Secondo Brett McGurk, ex inviato speciale statunitense presso la coalizione internazionale anti Isis, Donald Trump assume decisioni impulsive senza averne la consapevolezza. Fa il bullo, insomma e poi “lascia gli alleati esposti quando gli avversari capiscono che sta bluffando”, nonché “dimostra una completa mancanza di conoscenza di quanto accade sul campo”. L’operazione “Ramoscello d’ulivo” del 2018 compiuta dalla Turchia in territorio siriano è un precedente importante per capire cosa potrebbe accadere in futuro: centinaia di civili uccisi, 150mila curdi siriani spodestati dalla zona di Afrin e costretti a trasferirsi altrove in Siria. Una riduzione del sostegno americano nel Rojava, osserva McGurk, rischia di spaccare le Forze democratiche siriane, una brigata internazionale di milizie curde, arabe e assiro-siriache, che potrebbero scegliere di andare ognuna per conto proprio: chi cercando alleati nel regime iraniano, chi collaborando con le forze turche, chi proprio con lo Stato islamico.

La posizione di Trump ha in fondo il merito è in fondo più chiara di quella del suo predecessore. Trump ritiene che gli Stati Uniti debbano realizzare la loro strategia di uscita delegando la stabilità dell’ordine regionale a tre paesi di riferimento: Israele, Arabia Saudita e Turchia.
Quest’ultima sembra anche un valido contraltare alla presenza della Russia nel resto della Siria, dopo che il governo di Bashar al-Assad ha riconquistato il controllo di gran parte del paese a ovest dell’Eufrate nell’autunno del 2017.

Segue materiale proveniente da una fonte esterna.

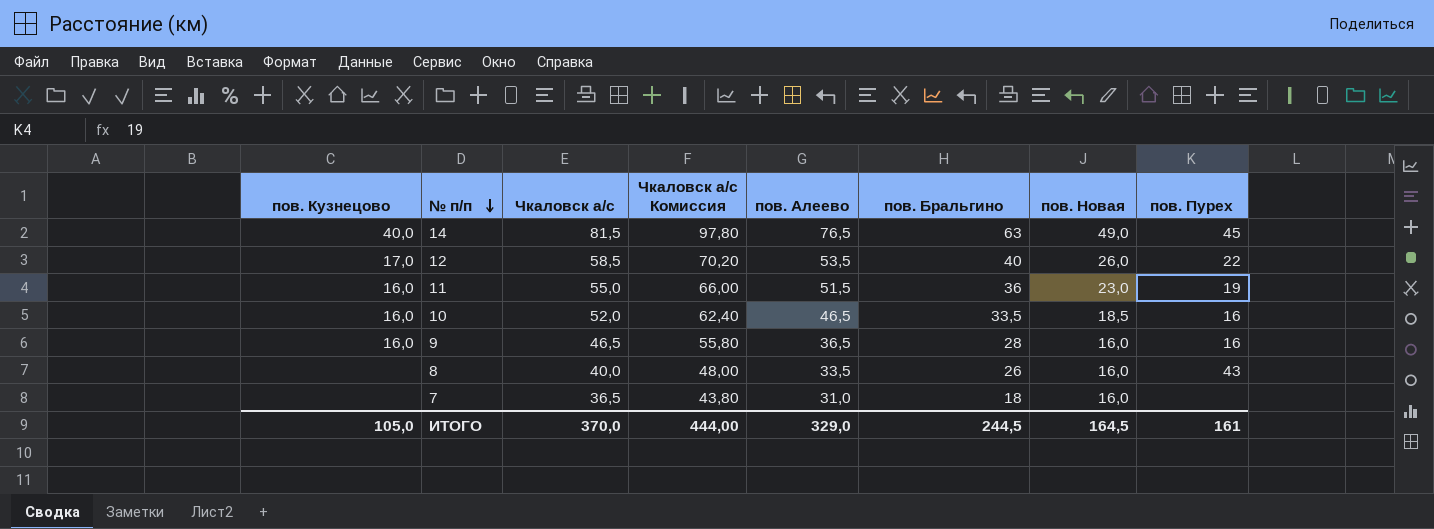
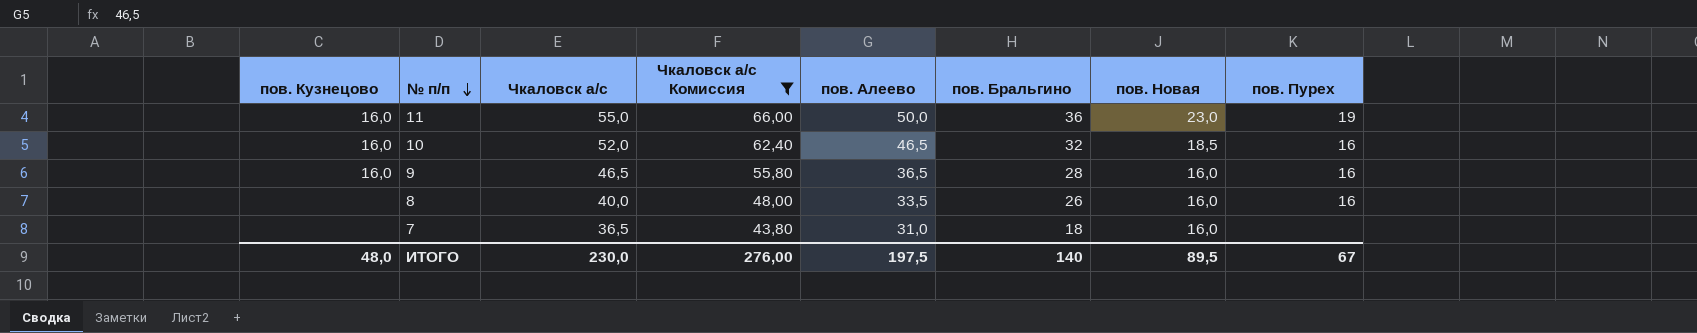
filter: none -> Чкаловск а/с Комиссия <= 66,00
11 | пов. Алеево: 51,5 -> 50,0
10 | пов. Бральгино: 33,5 -> 32
8 | пов. Пурех: 43 -> 16
ИТОГО | пов. Кузнецово: 105,0 -> 48,0
ИТОГО | Чкаловск а/с: 370,0 -> 230,0
ИТОГО | Чкаловск а/с Комиссия: 444,00 -> 276,00
ИТОГО | пов. Алеево: 329,0 -> 197,5
ИТОГО | пов. Бральгино: 244,5 -> 140
ИТОГО | пов. Новая: 164,5 -> 89,5
ИТОГО | пов. Пурех: 161 -> 67

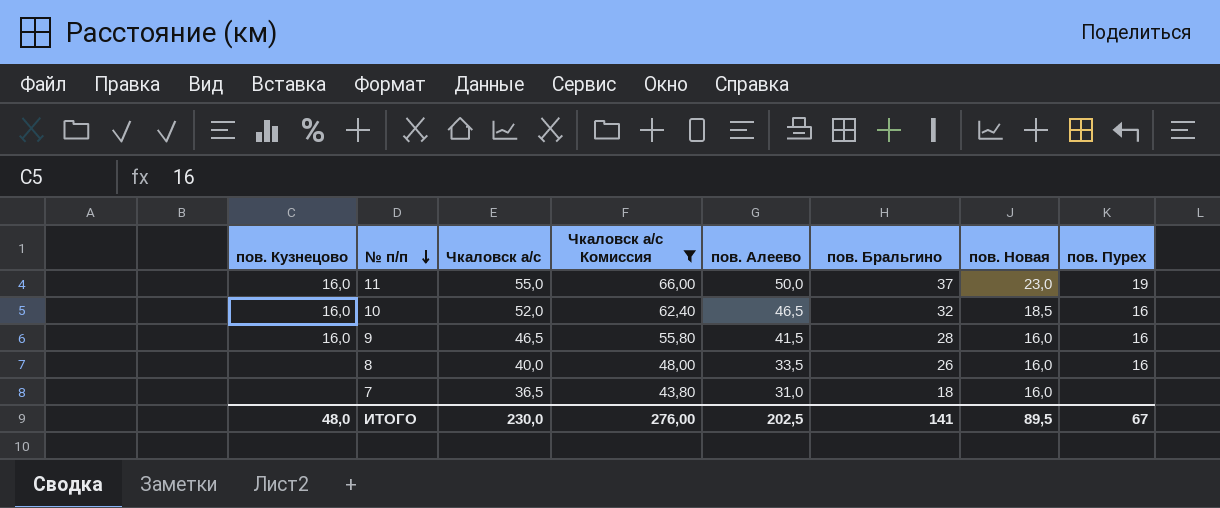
11 | пов. Бральгино: 36 -> 37
9 | пов. Алеево: 36,5 -> 41,5
ИТОГО | пов. Алеево: 197,5 -> 202,5
ИТОГО | пов. Бральгино: 140 -> 141

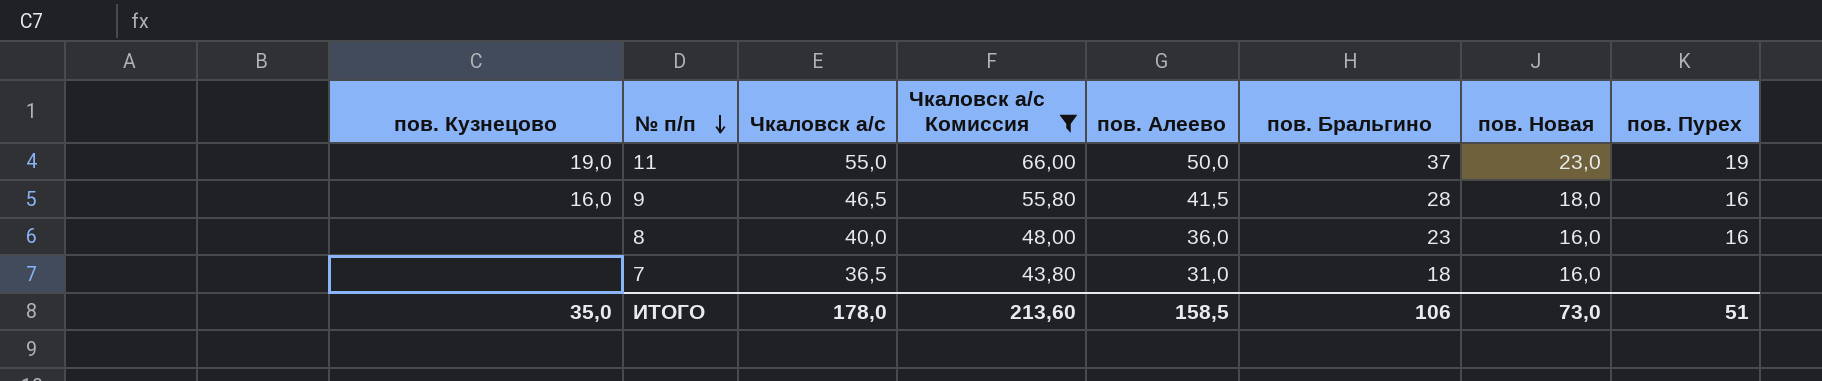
row 10: 16,0 | 52,0 | 62,40 | 46,5 | 32 | 18,5 | 16 -> none
11 | пов. Кузнецово: 16,0 -> 19,0
9 | пов. Новая: 16,0 -> 18,0
8 | пов. Алеево: 33,5 -> 36,0
8 | пов. Бральгино: 26 -> 23
ИТОГО | пов. Кузнецово: 48,0 -> 35,0
ИТОГО | Чкаловск а/с: 230,0 -> 178,0
ИТОГО | Чкаловск а/с Комиссия: 276,00 -> 213,60
ИТОГО | пов. Алеево: 202,5 -> 158,5
ИТОГО | пов. Бральгино: 141 -> 106
ИТОГО | пов. Новая: 89,5 -> 73,0
ИТОГО | пов. Пурех: 67 -> 51

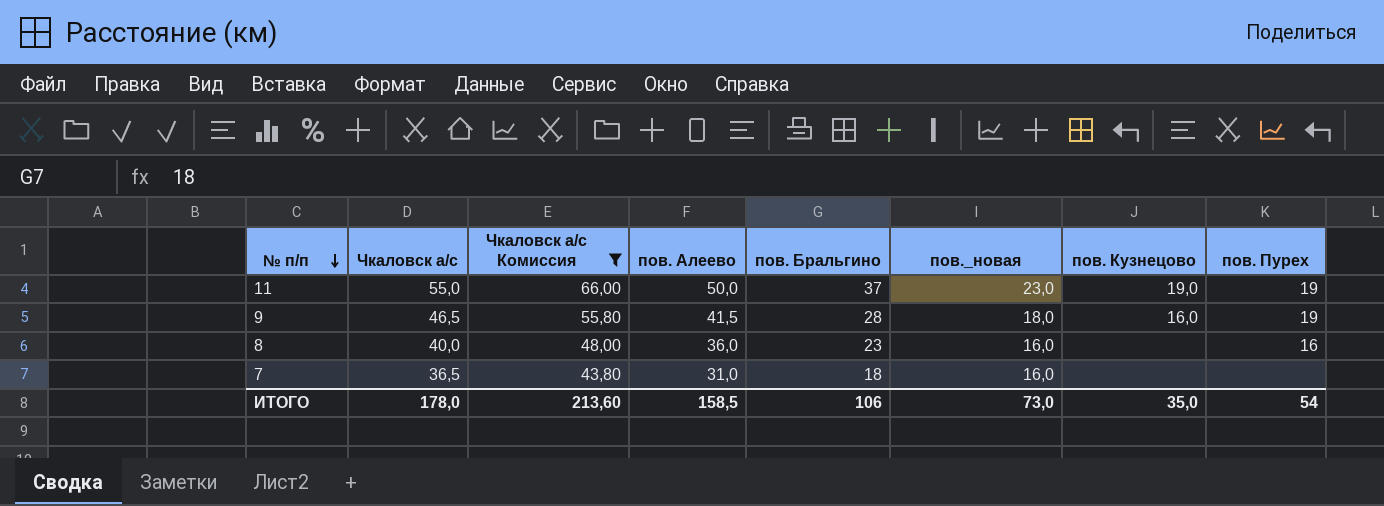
column name: пов. Новая -> пов._новая
column пов. Кузнецово | position: 1 -> 7
9 | пов. Пурех: 16 -> 19
ИТОГО | пов. Пурех: 51 -> 54

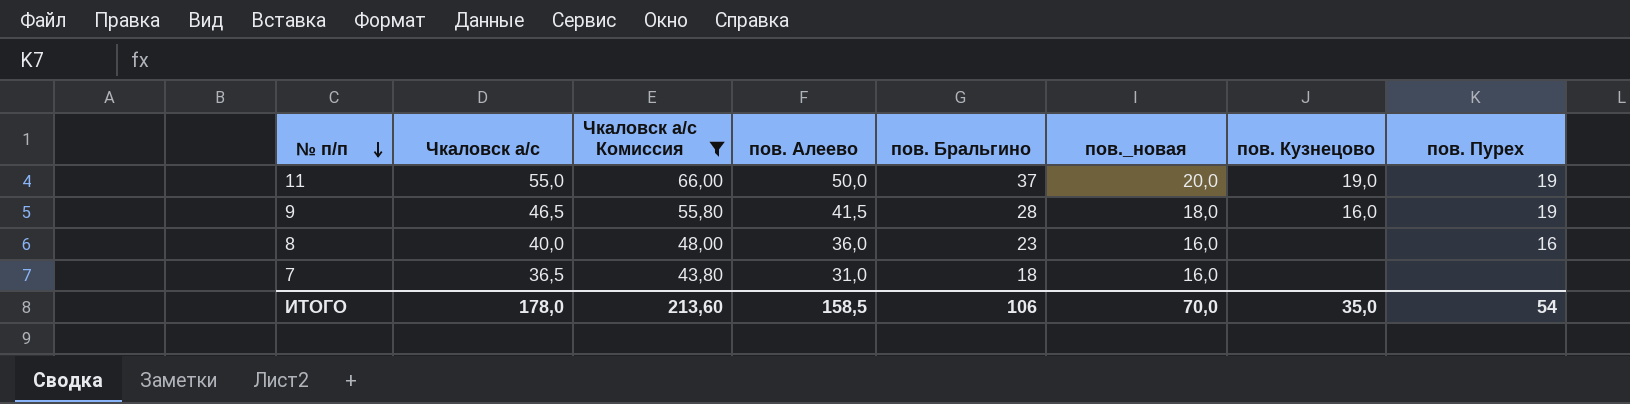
11 | пов._новая: 23,0 -> 20,0
ИТОГО | пов._новая: 73,0 -> 70,0

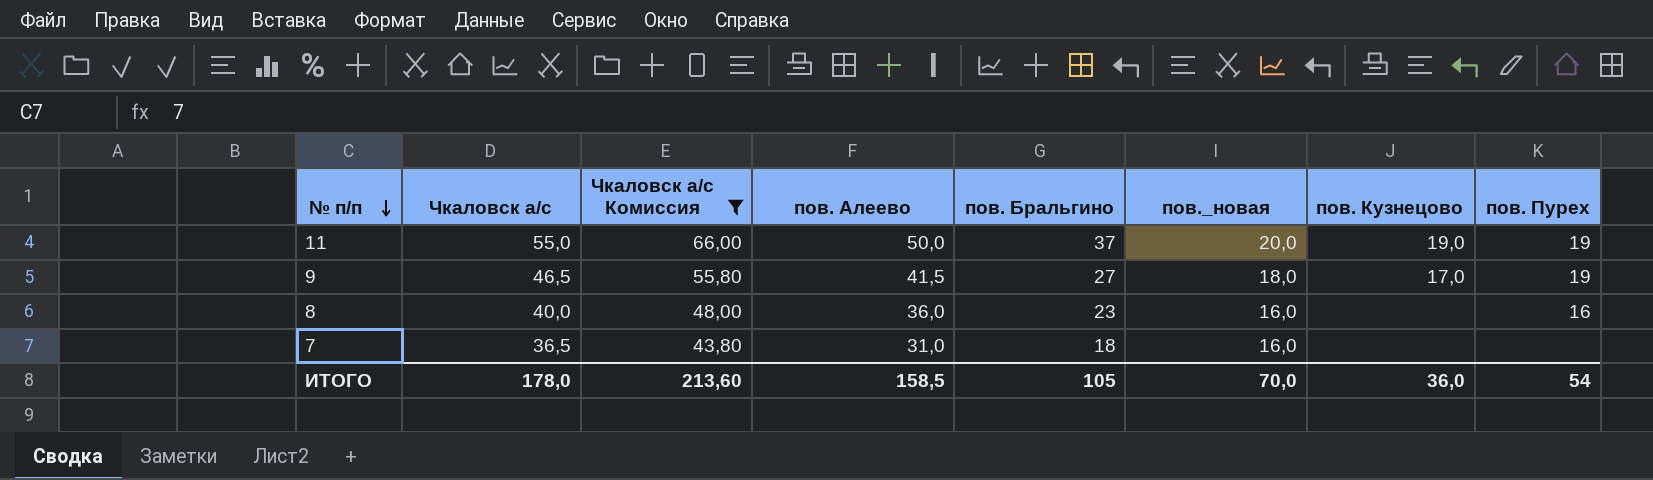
9 | пов. Бральгино: 28 -> 27
9 | пов. Кузнецово: 16,0 -> 17,0
ИТОГО | пов. Бральгино: 106 -> 105
ИТОГО | пов. Кузнецово: 35,0 -> 36,0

I grandi vincitori, fin qui

C’è la Turchia, ovviamente, che ha sempre visto i curdi siriani come una minaccia terrorista per via dei loro legami con il Partito curdo dei lavoratori (Pkk) che è a sua volta visto dagli Stati Uniti come un gruppo eversivo. Ankara potrà così scongiurare il rischio che l’esempio dei curdi in Siria possa riaccendere la miccia dell’indipendentismo curdo in casa propria, e Erdogan potrà provare a ridefinire la questione sicurezza nazionale per almeno una generazione.

In secondo luogo c’è l’Isis, che aveva nelle forze di resistenza del Rojava una grossa spina del fianco, mentre tuttora conserva un certo consenso nelle province di Raqqa e Deir al-Zor tra la popolazione araba. Il terzo vincitore principale è infine Assad, che potrà approfittare dell’indebolimento dei curdi per costringerli a cedere qualsiasi pretesa di autonomia regionale in cambio di una qualche protezione dalla Turchia.